* **PROBLEM TO SOLVE**
Write out, without any change, the lines in the material below that run from the line with "- The player" through the line with "if the don’t", both included.

* **EXCERPTED RECORDS**

+--

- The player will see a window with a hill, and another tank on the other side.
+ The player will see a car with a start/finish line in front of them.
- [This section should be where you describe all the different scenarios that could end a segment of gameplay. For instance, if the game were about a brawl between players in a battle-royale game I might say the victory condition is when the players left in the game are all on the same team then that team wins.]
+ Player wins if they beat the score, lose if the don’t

+--

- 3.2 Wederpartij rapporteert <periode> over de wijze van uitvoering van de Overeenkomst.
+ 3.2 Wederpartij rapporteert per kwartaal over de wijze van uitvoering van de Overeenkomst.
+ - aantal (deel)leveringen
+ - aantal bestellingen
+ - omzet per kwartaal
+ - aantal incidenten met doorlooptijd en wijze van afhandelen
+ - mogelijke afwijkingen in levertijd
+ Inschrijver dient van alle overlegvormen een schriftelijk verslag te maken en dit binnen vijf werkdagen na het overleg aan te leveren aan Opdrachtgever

+--

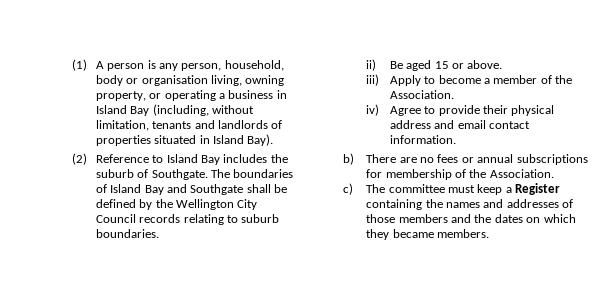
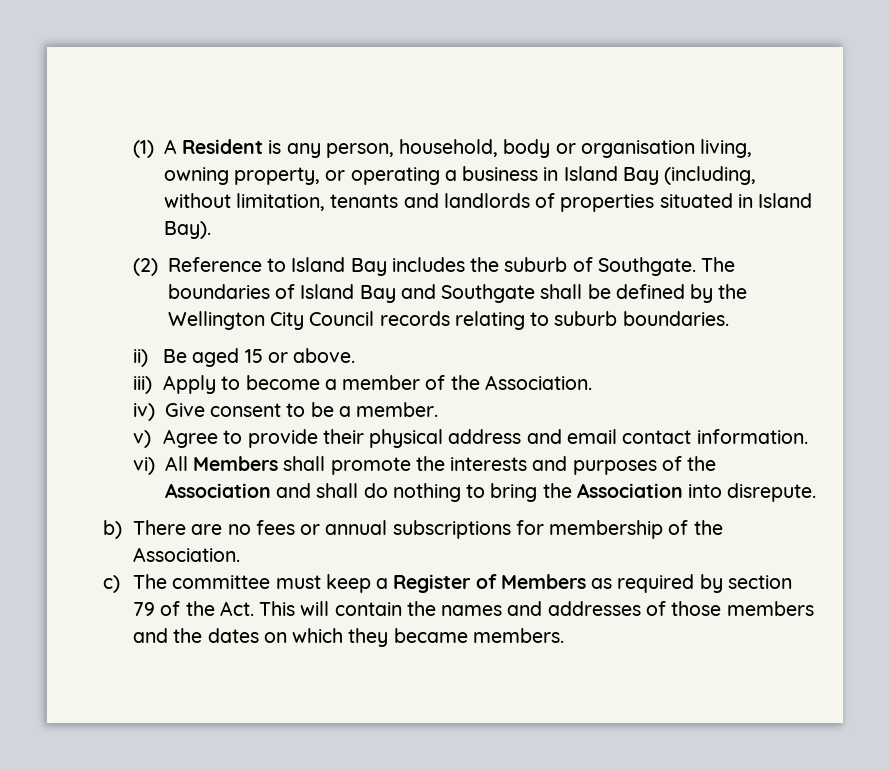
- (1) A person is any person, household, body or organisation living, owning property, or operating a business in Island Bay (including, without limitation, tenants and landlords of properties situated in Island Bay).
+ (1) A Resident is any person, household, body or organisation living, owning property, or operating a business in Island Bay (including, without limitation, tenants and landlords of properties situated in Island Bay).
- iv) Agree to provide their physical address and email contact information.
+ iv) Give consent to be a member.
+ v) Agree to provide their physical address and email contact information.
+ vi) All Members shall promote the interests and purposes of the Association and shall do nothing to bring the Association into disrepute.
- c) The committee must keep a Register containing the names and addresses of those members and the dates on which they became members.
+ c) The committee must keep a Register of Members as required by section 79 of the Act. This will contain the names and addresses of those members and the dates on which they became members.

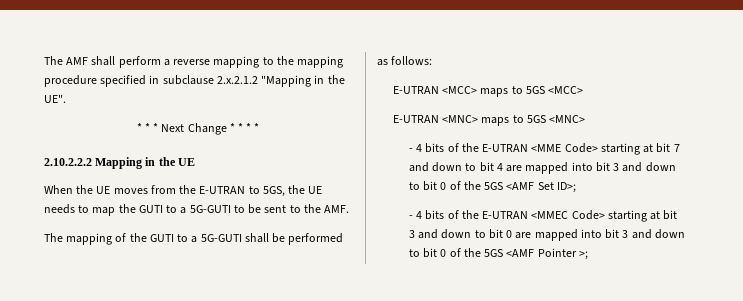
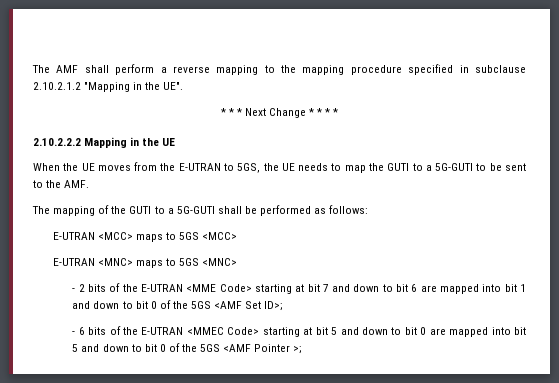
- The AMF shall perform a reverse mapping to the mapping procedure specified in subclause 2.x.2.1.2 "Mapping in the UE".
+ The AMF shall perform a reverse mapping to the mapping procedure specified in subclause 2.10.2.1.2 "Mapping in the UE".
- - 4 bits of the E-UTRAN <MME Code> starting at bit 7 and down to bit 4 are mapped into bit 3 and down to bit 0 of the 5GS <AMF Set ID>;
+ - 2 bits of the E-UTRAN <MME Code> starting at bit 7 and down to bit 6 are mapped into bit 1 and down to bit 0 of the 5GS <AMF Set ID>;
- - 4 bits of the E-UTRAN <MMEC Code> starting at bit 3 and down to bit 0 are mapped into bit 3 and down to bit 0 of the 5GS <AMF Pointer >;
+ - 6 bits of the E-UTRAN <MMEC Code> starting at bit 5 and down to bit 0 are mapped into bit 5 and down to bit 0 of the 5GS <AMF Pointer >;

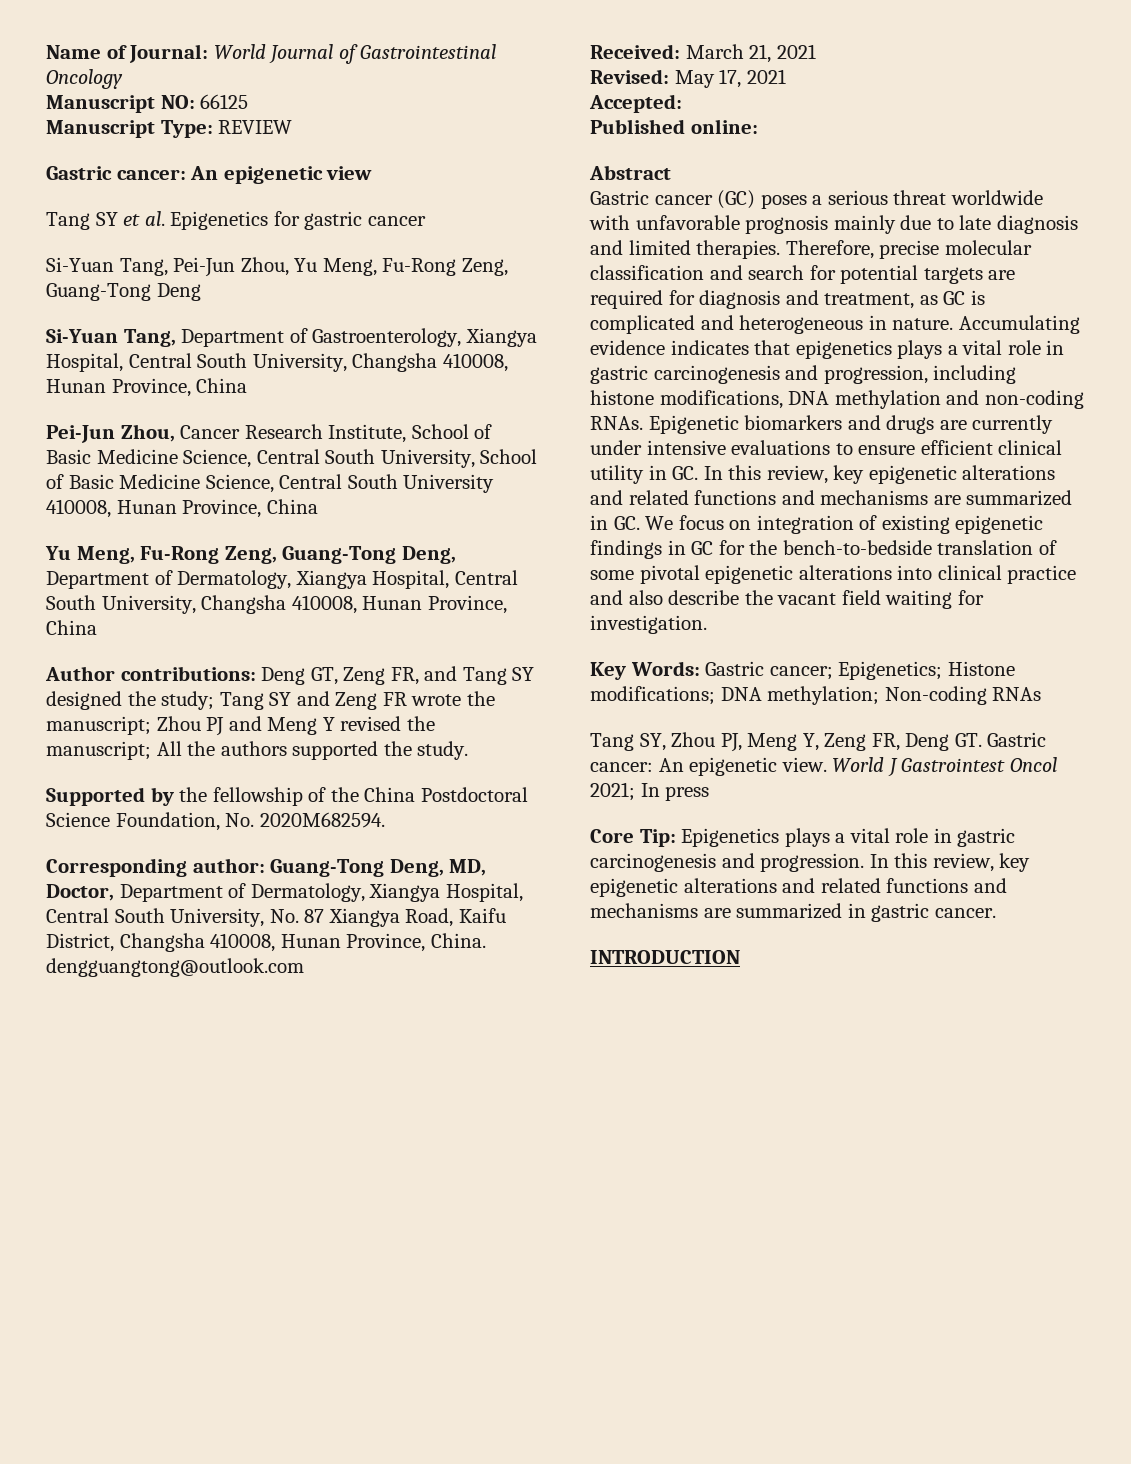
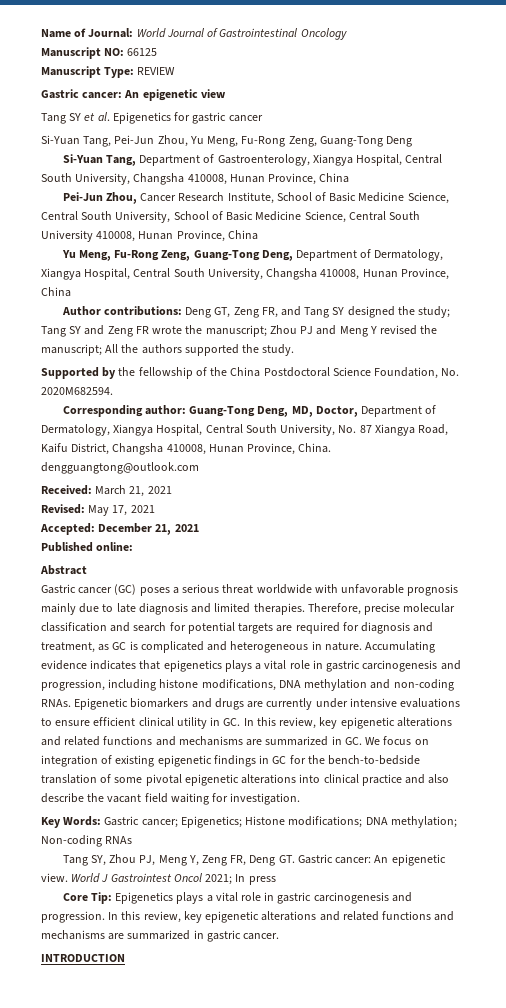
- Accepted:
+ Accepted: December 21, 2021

+--

* **COMPLETED TASK**
- The player will see a window with a hill, and another tank on the other side.
+ The player will see a car with a start/finish line in front of them.
- [This section should be where you describe all the different scenarios that could end a segment of gameplay. For instance, if the game were about a brawl between players in a battle-royale game I might say the victory condition is when the players left in the game are all on the same team then that team wins.]
+ Player wins if they beat the score, lose if the don’t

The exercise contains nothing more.